Come avrete notato, questa non è una one-shot singola, ma una raccolta. Non ho ancora deciso se sarà composta da solo due altri capitoli o ce ne saranno di più (dipende se Steve mi si dimostrerà collaborativo o no e, anche, se alla fine mi deciderò a mettere quel siparietto “Pepper & Phil” che progetto da un po’ ma che non ho ancora scritto).
Se vi interessa sapere quale sia lo strano impulso che mi ha spinto a chiedermi come Pepper abbia conosciuto i Vendicatori, è colpa dell’altra mia raccolta Pepperony, da cui ho deciso di staccare questa mini-raccolta perché altrimenti avrei dovuto trasformare il tutto in un cross-over IronMan/The Avengers e la cosa... boh, non mi sembrava giusta, visto che tutti gli altri capitoli era prettamente "IronMan" e non avevano niente a che fare con "The Avengers"...
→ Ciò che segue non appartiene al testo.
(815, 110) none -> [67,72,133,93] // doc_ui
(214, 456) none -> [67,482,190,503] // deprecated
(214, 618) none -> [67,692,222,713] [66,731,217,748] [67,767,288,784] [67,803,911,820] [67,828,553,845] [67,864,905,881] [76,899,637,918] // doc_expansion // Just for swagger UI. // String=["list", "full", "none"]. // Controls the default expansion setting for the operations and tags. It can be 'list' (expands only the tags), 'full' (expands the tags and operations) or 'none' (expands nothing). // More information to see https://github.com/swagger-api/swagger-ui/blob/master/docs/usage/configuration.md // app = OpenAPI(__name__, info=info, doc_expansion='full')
Comunque, di Bruce non ho mai scritto niente. Ho letto tanto, ma non mi ero mai presa l’onere, quindi non siate troppo duri che nei suoi panni mi trovo ancora un po’ scomoda.
Noticina tecnica: Il titolo è un mix dei titoli dei romanzi più famosi di Jane Austin: “Orgoglio e Pregiudizio” e “Ragione e Sentimento”. Perché? Mmh... perché no?